Multilayer Perceptron Explained with a Real-Life Example and Python Code: Sentiment Analysis
This is the first article in a series dedicated to Deep Learning, a group of Machine Learning methods that has its roots dating back to the 1940’s. Deep Learning gained attention in the last decades for its groundbreaking application in areas like image classification, speech recognition, and machin
This series of articles focuses on Deep Learning algorithms, which have been getting a lot of attention in the last few years, as many of its applications take center stage in our day-to-day life. From self-driving cars to voice assistants, face recognition or the ability to transcribe speech into text.

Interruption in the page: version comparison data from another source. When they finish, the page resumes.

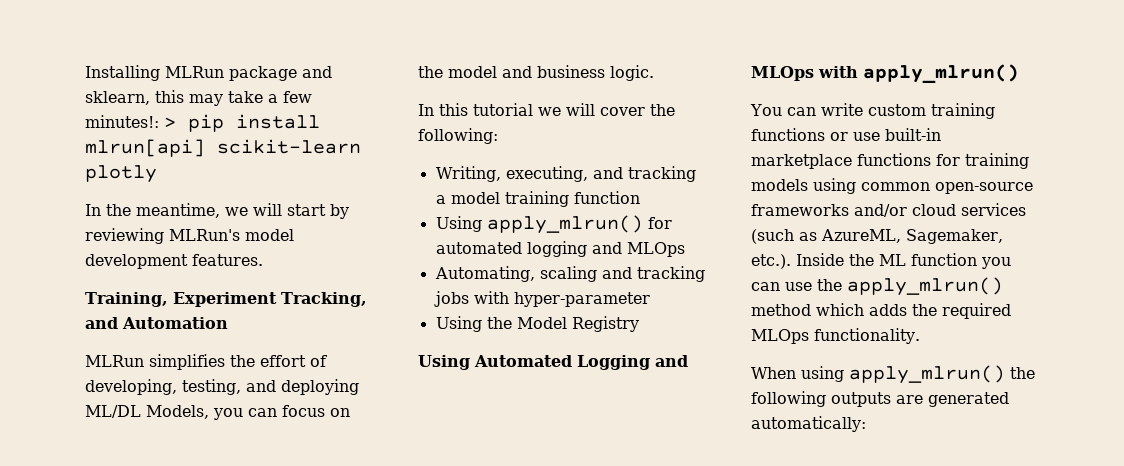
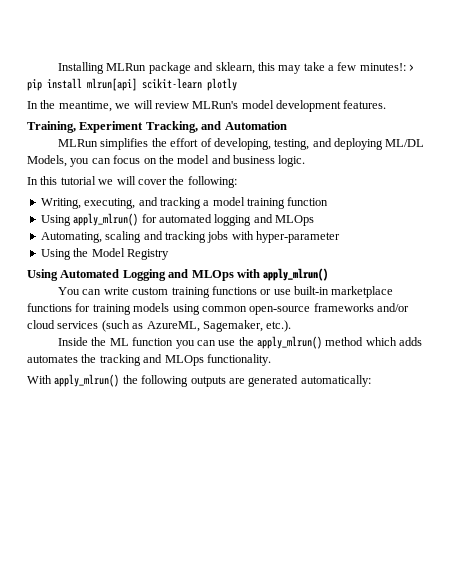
- In the meantime, we will start by reviewing MLRun's model development features.
+ In the meantime, we will review MLRun's model development features.
- You can write custom training functions or use built-in marketplace functions for training models using common open-source frameworks and/or cloud services (such as AzureML, Sagemaker, etc.). Inside the ML function you can use the apply_mlrun() method which adds the required MLOps functionality.
+ You can write custom training functions or use built-in marketplace functions for training models using common open-source frameworks and/or cloud services (such as AzureML, Sagemaker, etc.).
+ Inside the ML function you can use the apply_mlrun() method which adds automates the tracking and MLOps functionality.
- When using apply_mlrun() the following outputs are generated automatically:
+ With apply_mlrun() the following outputs are generated automatically:

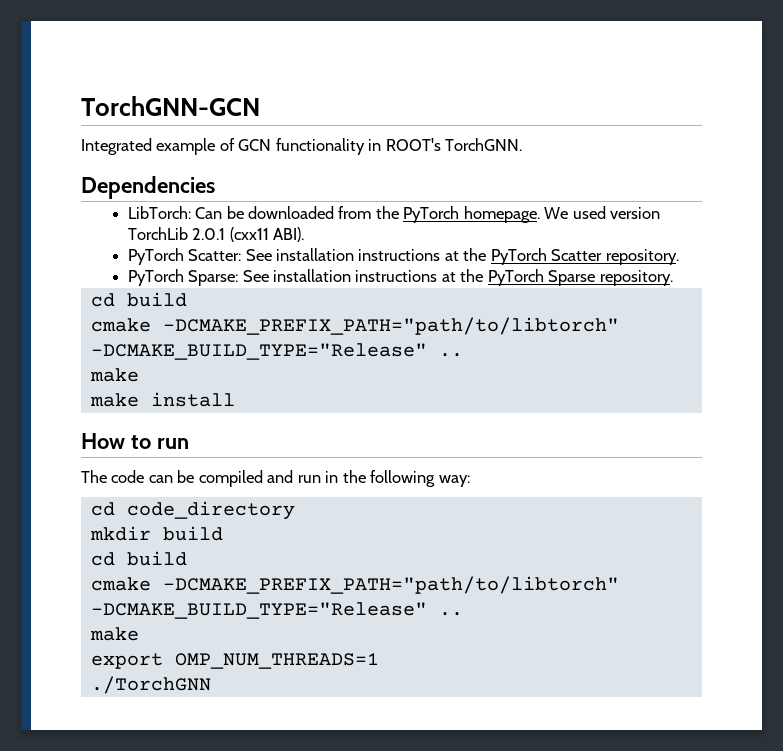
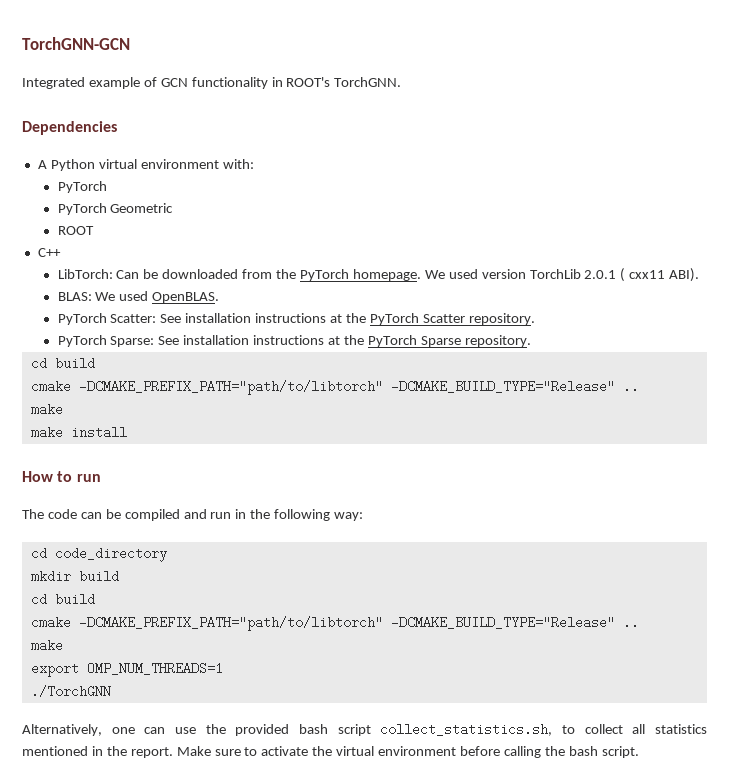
+ A Python virtual environment with:
+ PyTorch
+ PyTorch Geometric
+ ROOT
+ C++
- We used version TorchLib 2.0.1 (cxx11 ABI).
+ We used version TorchLib 2.0.1 ( cxx11 ABI).
+ BLAS: We used OpenBLAS.
+ Alternatively, one can use the provided bash script collect_statistics.sh, to collect all statistics mentioned in the report. Make sure to activate the virtual environment before calling the bash script.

These applications are just the tip of the iceberg. A long path of research and incremental applications has been paved since the early 1940’s. The improvements and widespread applications we’re seeing today are the culmination of the hardware and data availability catching up with computational demands of these complex methods.
Why Deep Learning is Game Changing
In traditional Machine Learning anyone who is building a model either has to be an expert in the problem area they are working on, or team up with one. Without this expert knowledge, designing and engineering features becomes an increasingly difficult challenge[1]. The quality of a Machine Learning model depends on the quality of the dataset, but also on how well features encode the patterns in the data.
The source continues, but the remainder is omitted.